I have to admit it...as much as I've tried this week to be okay, I am not okay.
I will be. But I am not yet.
I have tried to be strong, and for the most part it has worked. And I know I will continue to be strong. But deep down inside, I am not okay.
I am not okay with the fact that my stepdad has lung cancer. That is not okay with me. That makes me angry, and hurt, and it is just so wrong. It isn't supposed to happen to him. He is too good for that. It's not okay.
It has been one week since my parents invited us over to tell us the news. I am inspired and in awe of their positive attitude. I am doing my best to emulate that positive attitude. For the most part, I am doing a good job. But I still know that deep down inside, I am not okay.
I am not okay with the fact that it is stage three...and inoperable. I am not okay with what he is going to have to go through...the chemo, the radiation...whatever course of action is decided upon by his doctors once all the test results (needle biopsy, PET scan) come in. I am not okay with the fact that I now know what a PET scan is. I am not okay with the fact that dirty, ugly, black cancerous cells are making themselves at home inside his lungs. They have no right to be there.
I know in my heart of hearts that he will fight this. That he will go into remission. That my parents will have great vacations and fun RV trips. That he will be in the waiting room when I give birth to my first child. That he will be around to see that child grow up, at least for a little while. That he will have a wonderful life, just as he has the past 66 years, until it is his time. The doctors say he has a really good chance of making it to the 5 year mark, because he's otherwise in such good health. And that's just an average...it could be much more than that.
I am definitely okay...in fact, proud...of the fact that he is in such good health. I am proud that he has lost so much weight (in a healthy way) since his triple bypass surgery three years ago. I am proud that because of those choices, his body is prepared to fight. He's always had a fighting spirit...I know that from all the stories he's told me over the years...but now he has the body to match.
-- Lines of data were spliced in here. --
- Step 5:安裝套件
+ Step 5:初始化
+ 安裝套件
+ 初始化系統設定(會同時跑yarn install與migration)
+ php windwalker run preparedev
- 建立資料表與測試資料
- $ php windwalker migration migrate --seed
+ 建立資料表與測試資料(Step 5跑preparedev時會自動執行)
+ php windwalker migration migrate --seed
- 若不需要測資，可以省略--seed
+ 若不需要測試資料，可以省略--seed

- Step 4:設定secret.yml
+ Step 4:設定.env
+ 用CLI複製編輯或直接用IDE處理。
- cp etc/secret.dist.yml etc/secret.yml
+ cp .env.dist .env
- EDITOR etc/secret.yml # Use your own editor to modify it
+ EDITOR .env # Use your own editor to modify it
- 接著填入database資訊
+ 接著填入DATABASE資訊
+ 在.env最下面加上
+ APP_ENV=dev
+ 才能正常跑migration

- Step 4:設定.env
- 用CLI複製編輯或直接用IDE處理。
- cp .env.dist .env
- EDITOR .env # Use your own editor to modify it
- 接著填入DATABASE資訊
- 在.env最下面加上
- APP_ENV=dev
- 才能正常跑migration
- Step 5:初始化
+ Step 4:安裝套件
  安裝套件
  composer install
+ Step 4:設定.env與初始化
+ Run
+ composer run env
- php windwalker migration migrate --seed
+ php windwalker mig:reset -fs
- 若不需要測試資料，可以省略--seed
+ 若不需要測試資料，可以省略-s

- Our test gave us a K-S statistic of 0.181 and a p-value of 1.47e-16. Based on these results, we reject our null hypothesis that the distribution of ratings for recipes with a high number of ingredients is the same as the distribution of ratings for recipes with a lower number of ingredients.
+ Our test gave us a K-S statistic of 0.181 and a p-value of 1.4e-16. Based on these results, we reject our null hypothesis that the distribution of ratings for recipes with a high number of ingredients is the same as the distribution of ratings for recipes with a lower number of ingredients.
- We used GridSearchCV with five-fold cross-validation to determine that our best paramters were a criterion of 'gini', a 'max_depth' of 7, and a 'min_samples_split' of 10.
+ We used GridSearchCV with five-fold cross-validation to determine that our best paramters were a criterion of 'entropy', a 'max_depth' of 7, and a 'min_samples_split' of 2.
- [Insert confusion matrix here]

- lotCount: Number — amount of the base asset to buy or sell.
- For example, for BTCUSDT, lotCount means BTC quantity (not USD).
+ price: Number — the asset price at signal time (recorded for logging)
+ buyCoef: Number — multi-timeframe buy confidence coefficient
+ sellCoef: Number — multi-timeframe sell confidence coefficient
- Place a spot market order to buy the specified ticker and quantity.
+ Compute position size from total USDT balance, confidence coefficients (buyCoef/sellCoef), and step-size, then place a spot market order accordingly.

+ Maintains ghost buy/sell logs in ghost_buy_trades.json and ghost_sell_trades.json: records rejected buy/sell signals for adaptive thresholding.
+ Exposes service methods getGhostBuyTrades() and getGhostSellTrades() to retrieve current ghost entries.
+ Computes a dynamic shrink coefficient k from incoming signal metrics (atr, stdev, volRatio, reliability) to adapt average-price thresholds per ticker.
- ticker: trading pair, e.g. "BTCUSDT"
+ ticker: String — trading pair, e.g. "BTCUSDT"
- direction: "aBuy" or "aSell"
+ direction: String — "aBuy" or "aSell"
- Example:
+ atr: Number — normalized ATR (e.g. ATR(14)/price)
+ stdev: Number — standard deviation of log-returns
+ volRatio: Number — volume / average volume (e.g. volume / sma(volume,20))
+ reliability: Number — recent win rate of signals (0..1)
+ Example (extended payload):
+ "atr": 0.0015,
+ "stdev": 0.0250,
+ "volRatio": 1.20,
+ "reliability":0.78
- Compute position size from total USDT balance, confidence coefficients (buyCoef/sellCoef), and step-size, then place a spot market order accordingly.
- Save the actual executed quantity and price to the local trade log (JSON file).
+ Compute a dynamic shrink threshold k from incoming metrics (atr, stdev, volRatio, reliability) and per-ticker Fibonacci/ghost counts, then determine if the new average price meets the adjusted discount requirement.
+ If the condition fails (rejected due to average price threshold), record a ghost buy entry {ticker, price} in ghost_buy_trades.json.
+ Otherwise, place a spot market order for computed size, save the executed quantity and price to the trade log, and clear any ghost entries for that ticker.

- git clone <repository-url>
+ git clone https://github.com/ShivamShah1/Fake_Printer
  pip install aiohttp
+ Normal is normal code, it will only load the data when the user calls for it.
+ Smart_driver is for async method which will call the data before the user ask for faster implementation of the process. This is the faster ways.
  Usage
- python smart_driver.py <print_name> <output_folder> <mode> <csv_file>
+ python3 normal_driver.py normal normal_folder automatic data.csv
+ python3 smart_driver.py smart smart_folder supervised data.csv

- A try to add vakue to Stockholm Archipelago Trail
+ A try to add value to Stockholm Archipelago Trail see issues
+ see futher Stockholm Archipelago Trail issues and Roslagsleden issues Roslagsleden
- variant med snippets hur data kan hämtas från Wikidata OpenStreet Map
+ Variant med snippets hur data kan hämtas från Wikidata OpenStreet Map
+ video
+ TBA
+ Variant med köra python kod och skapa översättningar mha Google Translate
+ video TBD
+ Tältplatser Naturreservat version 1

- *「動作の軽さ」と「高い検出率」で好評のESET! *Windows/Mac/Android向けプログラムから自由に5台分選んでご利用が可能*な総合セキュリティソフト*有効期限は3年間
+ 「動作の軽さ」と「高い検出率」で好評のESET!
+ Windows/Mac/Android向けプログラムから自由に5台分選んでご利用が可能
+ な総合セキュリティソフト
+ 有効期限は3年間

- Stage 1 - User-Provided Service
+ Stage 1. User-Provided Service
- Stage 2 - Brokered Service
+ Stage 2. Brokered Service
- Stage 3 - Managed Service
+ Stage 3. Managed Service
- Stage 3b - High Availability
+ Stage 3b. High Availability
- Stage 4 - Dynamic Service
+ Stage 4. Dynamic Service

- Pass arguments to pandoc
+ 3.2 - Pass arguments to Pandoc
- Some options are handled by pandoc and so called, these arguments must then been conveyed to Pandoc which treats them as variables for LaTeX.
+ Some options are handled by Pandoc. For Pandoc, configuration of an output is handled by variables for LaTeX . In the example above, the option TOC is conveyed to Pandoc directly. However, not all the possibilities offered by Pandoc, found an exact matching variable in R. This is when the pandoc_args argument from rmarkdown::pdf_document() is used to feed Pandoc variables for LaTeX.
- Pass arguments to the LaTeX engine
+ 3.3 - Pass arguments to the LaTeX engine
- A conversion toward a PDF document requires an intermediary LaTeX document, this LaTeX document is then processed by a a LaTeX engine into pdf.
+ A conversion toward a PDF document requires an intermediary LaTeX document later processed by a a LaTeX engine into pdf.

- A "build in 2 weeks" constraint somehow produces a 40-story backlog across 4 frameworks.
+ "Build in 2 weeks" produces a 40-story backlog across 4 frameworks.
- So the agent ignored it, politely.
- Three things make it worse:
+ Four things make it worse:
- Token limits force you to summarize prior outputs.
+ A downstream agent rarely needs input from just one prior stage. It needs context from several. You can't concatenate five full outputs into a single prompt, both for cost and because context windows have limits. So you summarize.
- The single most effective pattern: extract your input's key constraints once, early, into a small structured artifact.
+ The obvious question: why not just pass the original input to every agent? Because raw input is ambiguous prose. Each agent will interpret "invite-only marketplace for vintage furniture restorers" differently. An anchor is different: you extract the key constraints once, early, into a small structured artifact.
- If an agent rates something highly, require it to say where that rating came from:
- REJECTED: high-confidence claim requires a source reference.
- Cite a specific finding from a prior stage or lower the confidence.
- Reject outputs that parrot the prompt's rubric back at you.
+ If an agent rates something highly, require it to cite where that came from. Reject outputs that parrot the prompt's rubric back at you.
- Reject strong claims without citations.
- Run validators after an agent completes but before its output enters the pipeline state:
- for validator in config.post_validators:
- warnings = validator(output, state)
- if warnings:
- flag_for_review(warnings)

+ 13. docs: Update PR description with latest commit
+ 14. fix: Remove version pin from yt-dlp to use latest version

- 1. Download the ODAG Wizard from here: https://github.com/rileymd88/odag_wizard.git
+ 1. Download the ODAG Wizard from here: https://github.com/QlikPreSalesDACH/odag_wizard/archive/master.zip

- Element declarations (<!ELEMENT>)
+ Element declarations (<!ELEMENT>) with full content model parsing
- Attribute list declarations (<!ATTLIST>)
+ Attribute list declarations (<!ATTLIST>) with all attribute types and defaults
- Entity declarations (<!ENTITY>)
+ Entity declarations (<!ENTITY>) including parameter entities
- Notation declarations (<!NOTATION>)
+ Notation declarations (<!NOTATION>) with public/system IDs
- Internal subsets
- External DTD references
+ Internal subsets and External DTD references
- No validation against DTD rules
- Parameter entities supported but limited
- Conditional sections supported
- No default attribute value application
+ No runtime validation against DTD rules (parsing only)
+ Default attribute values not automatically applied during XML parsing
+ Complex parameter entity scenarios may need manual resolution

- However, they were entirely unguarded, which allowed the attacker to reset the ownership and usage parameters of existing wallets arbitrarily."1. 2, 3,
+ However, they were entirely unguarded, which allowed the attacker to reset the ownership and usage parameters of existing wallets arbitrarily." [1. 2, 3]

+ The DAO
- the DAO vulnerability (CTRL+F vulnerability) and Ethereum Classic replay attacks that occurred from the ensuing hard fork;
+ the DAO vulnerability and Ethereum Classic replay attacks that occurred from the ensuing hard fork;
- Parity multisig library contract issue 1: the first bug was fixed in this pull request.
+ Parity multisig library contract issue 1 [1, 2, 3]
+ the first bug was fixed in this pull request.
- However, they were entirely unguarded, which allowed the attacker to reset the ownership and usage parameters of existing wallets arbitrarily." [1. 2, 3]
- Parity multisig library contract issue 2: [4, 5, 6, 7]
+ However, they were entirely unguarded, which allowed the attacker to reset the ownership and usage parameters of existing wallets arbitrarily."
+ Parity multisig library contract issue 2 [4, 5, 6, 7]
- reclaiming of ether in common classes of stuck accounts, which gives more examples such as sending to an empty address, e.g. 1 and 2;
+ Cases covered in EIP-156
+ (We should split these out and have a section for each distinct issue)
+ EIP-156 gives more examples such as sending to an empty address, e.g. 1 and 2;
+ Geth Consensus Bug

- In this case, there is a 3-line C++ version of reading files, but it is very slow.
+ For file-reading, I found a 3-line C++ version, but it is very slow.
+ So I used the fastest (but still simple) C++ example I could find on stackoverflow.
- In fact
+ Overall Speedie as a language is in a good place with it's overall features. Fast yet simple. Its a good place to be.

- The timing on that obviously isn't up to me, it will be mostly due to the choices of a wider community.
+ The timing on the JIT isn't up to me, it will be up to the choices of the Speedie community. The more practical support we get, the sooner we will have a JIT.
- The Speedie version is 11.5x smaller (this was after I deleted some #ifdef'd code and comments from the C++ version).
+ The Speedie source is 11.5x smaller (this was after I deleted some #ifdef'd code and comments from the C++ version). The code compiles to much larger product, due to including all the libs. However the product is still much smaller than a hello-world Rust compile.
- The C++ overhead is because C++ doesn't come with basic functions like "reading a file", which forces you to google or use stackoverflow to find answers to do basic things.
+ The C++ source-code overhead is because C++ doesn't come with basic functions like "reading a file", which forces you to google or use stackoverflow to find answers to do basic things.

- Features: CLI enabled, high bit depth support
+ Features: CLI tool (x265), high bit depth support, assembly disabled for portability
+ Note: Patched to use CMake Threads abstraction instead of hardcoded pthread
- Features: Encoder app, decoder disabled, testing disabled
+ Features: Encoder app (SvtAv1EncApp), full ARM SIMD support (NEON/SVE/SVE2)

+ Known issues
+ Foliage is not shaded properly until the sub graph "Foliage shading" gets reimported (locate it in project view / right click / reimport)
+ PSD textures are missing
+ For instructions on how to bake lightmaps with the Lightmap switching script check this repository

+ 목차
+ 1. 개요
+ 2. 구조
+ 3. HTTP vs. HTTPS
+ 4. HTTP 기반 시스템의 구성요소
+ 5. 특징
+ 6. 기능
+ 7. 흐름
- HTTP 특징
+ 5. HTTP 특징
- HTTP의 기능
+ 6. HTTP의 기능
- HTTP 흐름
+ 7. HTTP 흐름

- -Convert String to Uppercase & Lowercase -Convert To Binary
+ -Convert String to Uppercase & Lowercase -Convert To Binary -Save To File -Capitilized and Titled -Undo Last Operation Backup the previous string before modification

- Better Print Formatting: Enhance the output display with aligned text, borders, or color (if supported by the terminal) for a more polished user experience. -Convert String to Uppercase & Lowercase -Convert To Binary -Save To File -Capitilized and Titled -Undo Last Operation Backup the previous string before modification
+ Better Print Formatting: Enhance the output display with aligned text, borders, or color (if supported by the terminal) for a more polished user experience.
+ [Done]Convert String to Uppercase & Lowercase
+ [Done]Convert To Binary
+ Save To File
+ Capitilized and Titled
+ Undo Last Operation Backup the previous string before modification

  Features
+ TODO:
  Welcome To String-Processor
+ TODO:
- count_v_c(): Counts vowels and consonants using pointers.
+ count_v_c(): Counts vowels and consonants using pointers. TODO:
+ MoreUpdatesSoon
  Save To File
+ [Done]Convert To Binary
I am proud of him for that.
I can't decide if Branden's surgery has been a good distraction from all this...I'd like to think it has. Taking care of him post-surgery has taken up most of my physical and emotional energy since then. He's been an excellent patient, and I know he hates feeling like a burden. But he has not been a burden. I am taking care of him because I love him, because I made a vow that I would be there for him no matter what, and because I know he would do the same for me. It really isn't any trouble...it's just energy-consuming, what with fixing meals, keeping up with his Polar Care 500, taking out the dogs four times a day, keeping things picked up, making sure he's clean and well-fed and has water and medicine and entertainment...
Like I said, it's no problem. It just consumes my energy. And so I am not okay. Not yet. And perhaps I'm not supposed to be yet. Maybe that's okay. Maybe it's okay that as I sit here, listening to the hum of his cooler, watching him sleep, that tears roll down my face. Maybe it's okay that I had to leave my best friend's party because I couldn't sit there and watch people smoke. (I feel awful about that...it was her day, and I wasn't okay enough to celebrate with her).
I do know that I've never felt so old as I do now. These are adult situations that I'm dealing with, and I hope, at least outwardly, that I am dealing with them with as much grace as I can muster. This blog post...this isn't my public face. These are my private thoughts...but somehow it helps to get them out in the world.
I am not okay...but I will be. I don't need sympathy...if anyone deserves that, it's Wayne, or Branden, or my Mom, who are all doing what they have to do to move on. I am playing my part, and I will be okay. Really, I will.